Supermarket operator Jackson Mitchell Holdings announced Friday (Sept. 15) that, next summer, it will open a 42,000-square-foot grocery store, dubbed FreshTake, at a former Whole Foods location in Augusta, Georgia. In addition to the five-hole golf green, the store will also include an on-site café, bar, barbecue smokehouse and firepit.
“Our goal is to create a space that not only offers top-quality groceries but also becomes a hub for the community, where people can come together to enjoy great food, entertainment, and convenience,” CEO Jackson Mitchell said in a statement.
The news comes as grocers look for ways to keep consumers coming back to their physical stores amid increasing competition from eCommerce. The PYMNTS Intelligence study “Tracking the Digital Payments Takeover: Catching the Coming eCommerce Wave,” created in collaboration with Amazon Web Services, which drew from a census-balanced survey of nearly 2,700 U.S. consumers, found that about 1 in 3 shoppers report being very or extremely likely to increase their online grocery purchases in the next year.
Already, eCommerce is eating away at supermarkets’ wallet share, aisle by aisle. Consumers are increasingly turning to digital options to get their health and beauty products, items for their pets, cleaning supplies and more, choosing brick-and-mortar options for outer-aisle, perishable items.
“PYMNTS data shows that three years ago, nearly every single consumer who bought at least one common household product each week — the items that occupy the center aisles of those stores such as paper towels, cleaning supplies and canned goods — did so at the grocery store,” PYMNTS’ Karen Webster observed earlier this year. “Today, 22% fewer consumers across all grocery product categories report that they still make any of those purchases in the store.”

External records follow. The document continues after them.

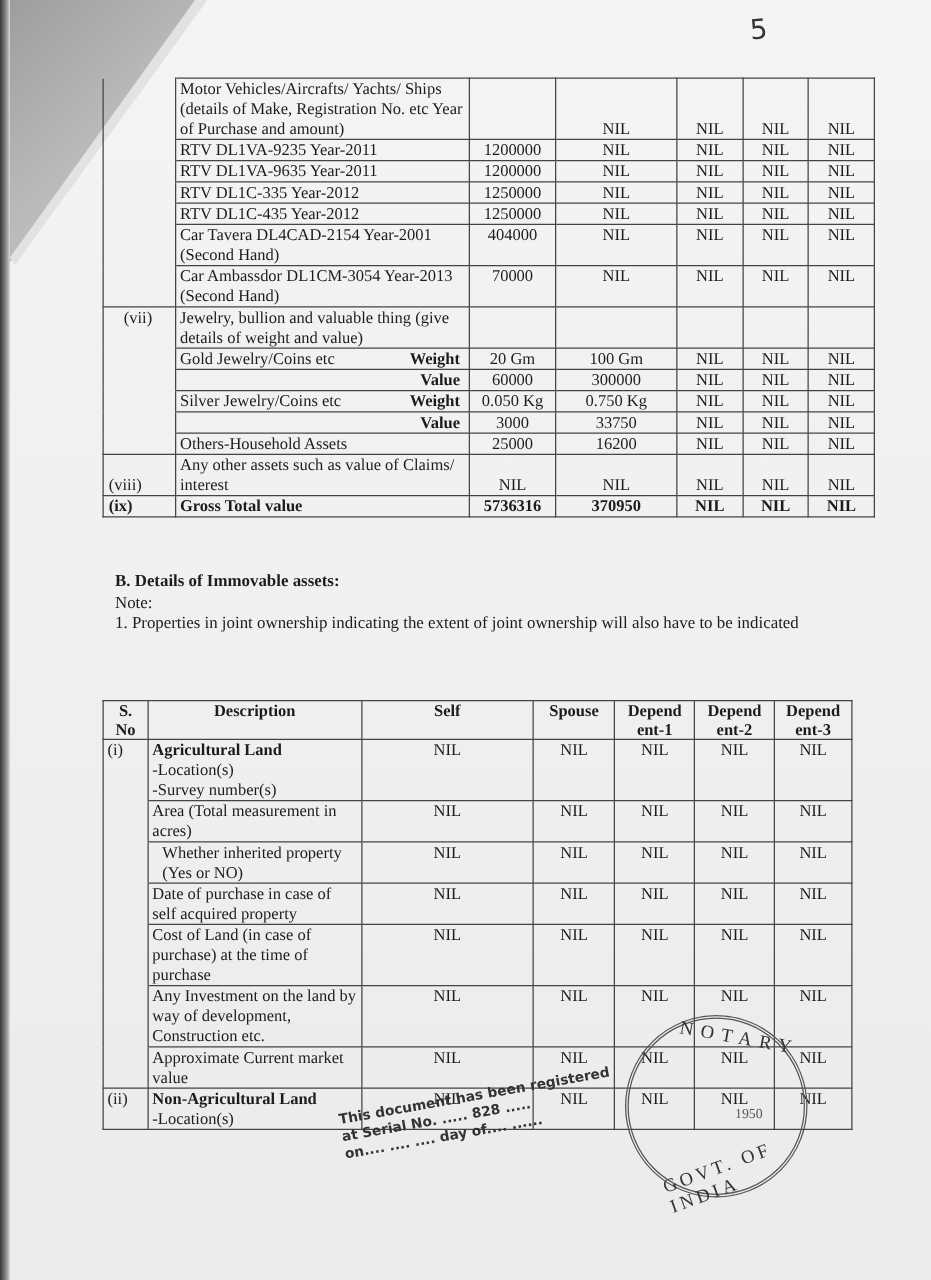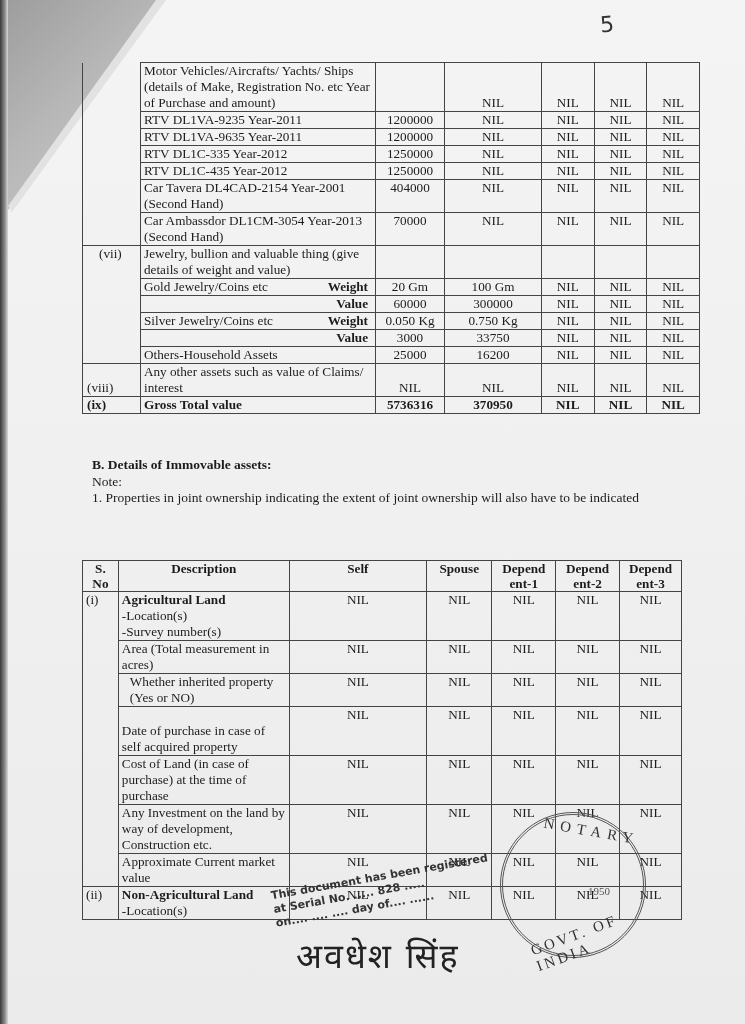--- a/index.html
+++ b/index.html
@@ -271,7 +271,7 @@
         <tr>
           <td style="border-top: none; border-bottom: none;"></td>
           <td>
-            <div style="white-space: pre-line; margin-top: 16px;">Date of purchase in case of self acquired property</div>
+            <div style="white-space: pre-line;">Date of purchase in case of self acquired property</div>
           </td>
           <td class="c">NIL</td>
           <td class="c">NIL</td>

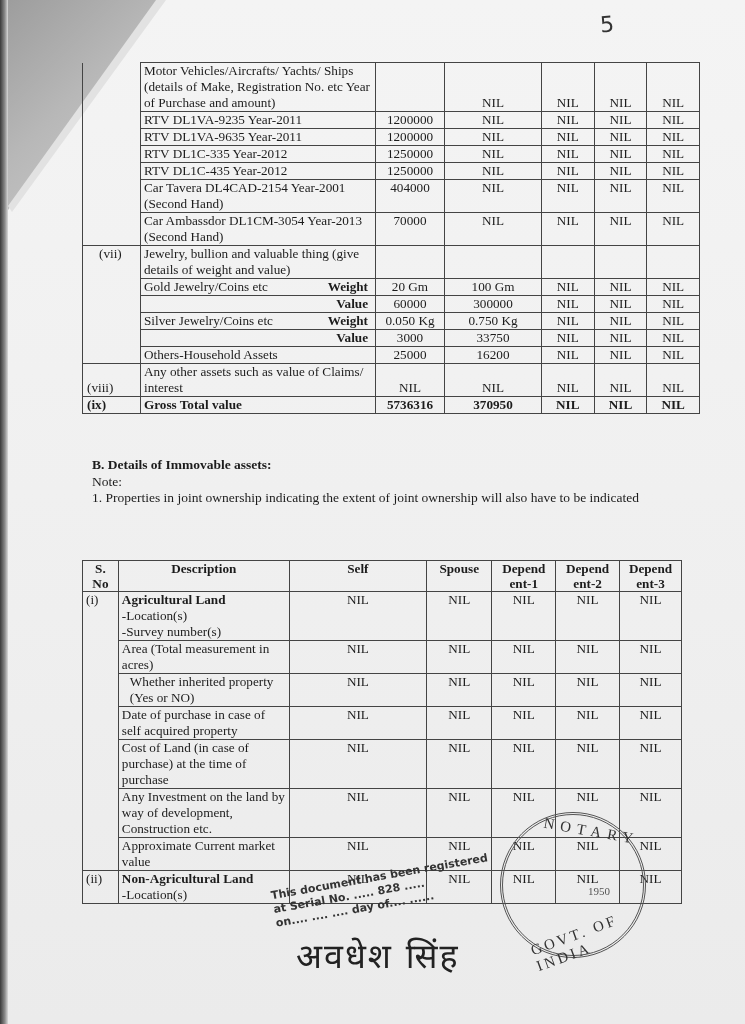--- a/index.html
+++ b/index.html
@@ -339,7 +339,6 @@
     <div class="notary-bot">GOVT. OF INDIA</div>
   </div>
 
-  <div class="signature">अवधेश सिंह</div>
 </div>
 
 </body></html>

As such, grocers are looking for ways to draw consumers to their physical spaces and to keep shoppers engaged. Atypical in-store offerings could help them in this goal. In 2021, Midwestern grocery chain Hy-Vee announced a partnership with fitness retailer Johnson Fitness & Wellness to bring exercise equipment showrooms to its stores. Around the same time, Texas supermarket chain H-E-B teamed up with James Avery Artisan Jewelry to bring jewelry shops into its stores.

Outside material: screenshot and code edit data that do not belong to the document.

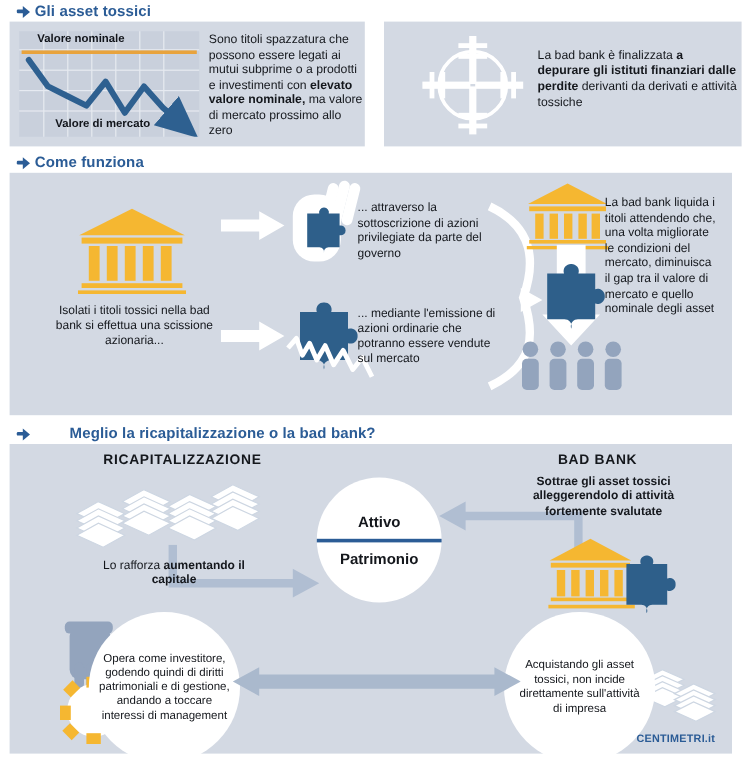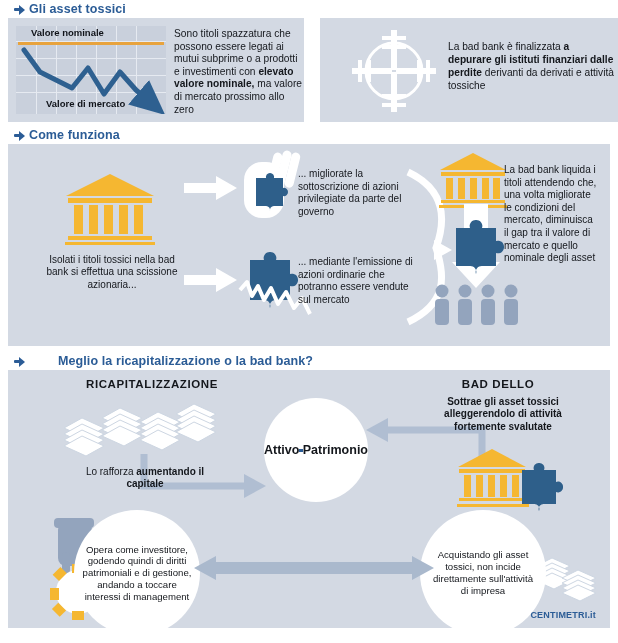--- a/index.html
+++ b/index.html
@@ -225,7 +225,7 @@
     </svg>
 
     <div class="p3-t1">
-      <span>... migliorate la sottoscrizione di azioni privilegiate da parte del governo</span>
+      <span>... attraverso la sottoscrizione di azioni privilegiate da parte del governo</span>
     </div>
     <div class="p3-t2">
       <span>... mediante l'emissione di azioni ordinarie che potranno essere vendute sul mercato</span>

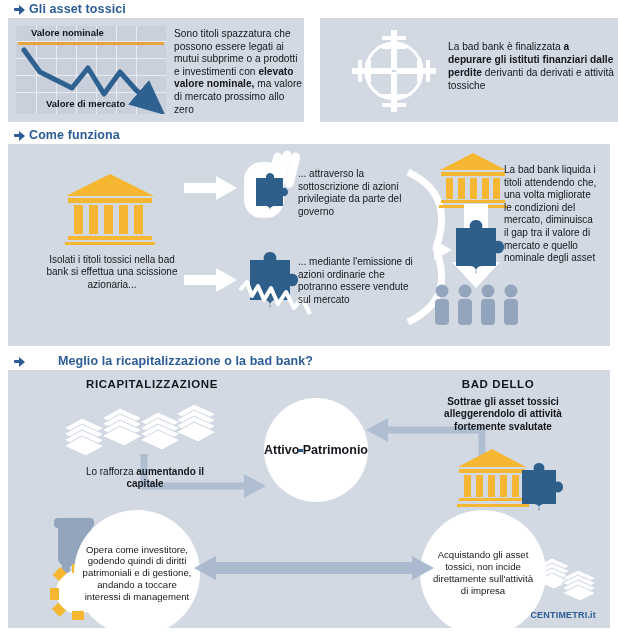--- a/index.html
+++ b/index.html
@@ -279,7 +279,7 @@
   <div class="panel" id="p4">
 
     <div class="t-ricap">RICAPITALIZZAZIONE</div>
-    <div class="t-badbank">BAD DELLO</div>
+    <div class="t-badbank">BAD BANK</div>
 
     <svg class="papers-top" viewBox="0 0 170 66">
       <g>

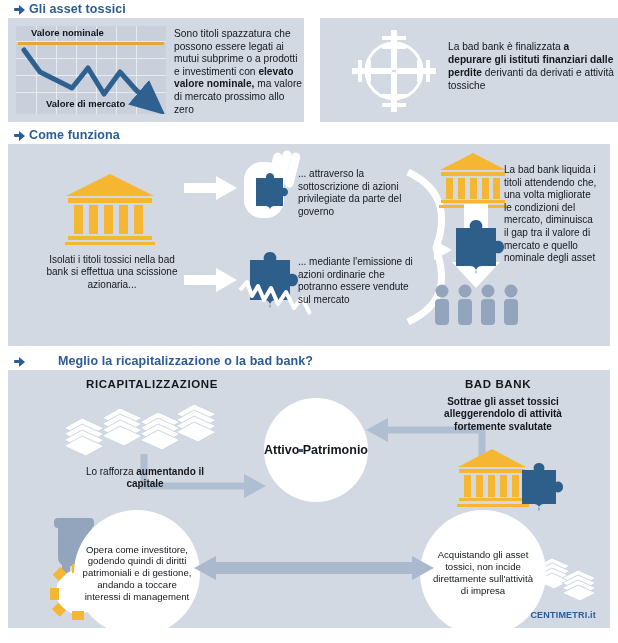--- a/index.html
+++ b/index.html
@@ -81,8 +81,8 @@
   .p4-cap2{position:absolute;left:420px;top:26px;width:150px;text-align:center;font-size:10px;line-height:12.4px;font-weight:bold;color:#14171c;}
   .circ-center{
     position:absolute;left:256px;top:28px;width:104px;height:104px;border-radius:50%;
-    background:#ffffff;display:flex;flex-direction:row;
-    align-items:center;
+    background:#ffffff;display:flex;flex-direction:column;
+    align-items:center;justify-content:center;
   }
   .circ-center .lineDiv{width:104px;height:3px;background:#2b5c96;margin:7px 0;}
   .circ-center span{font-size:12.5px;font-weight:bold;color:#14171c;}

One of the more common ways that supermarkets are looking to expand their offerings beyond grocery is by adding in-store restaurants.
In a conversation earlier this year with PYMNTS, Atul Sood, chief business officer at Kitchen United, the ghost kitchen and virtual food hall company working with grocery giant Kroger on in-store multi-brand pickup and delivery restaurants, spoke to this trend.
“What we had as an initial hypothesis was that when consumers do shopping for the week, they don’t necessarily want to cook that night,” Sood explained. “That seems to be really clicking with consumers. As soon as they get educated about the option of ordering from restaurants in a grocery store, that repeat orders tend to be very high and consumer retention tends to be very strong.”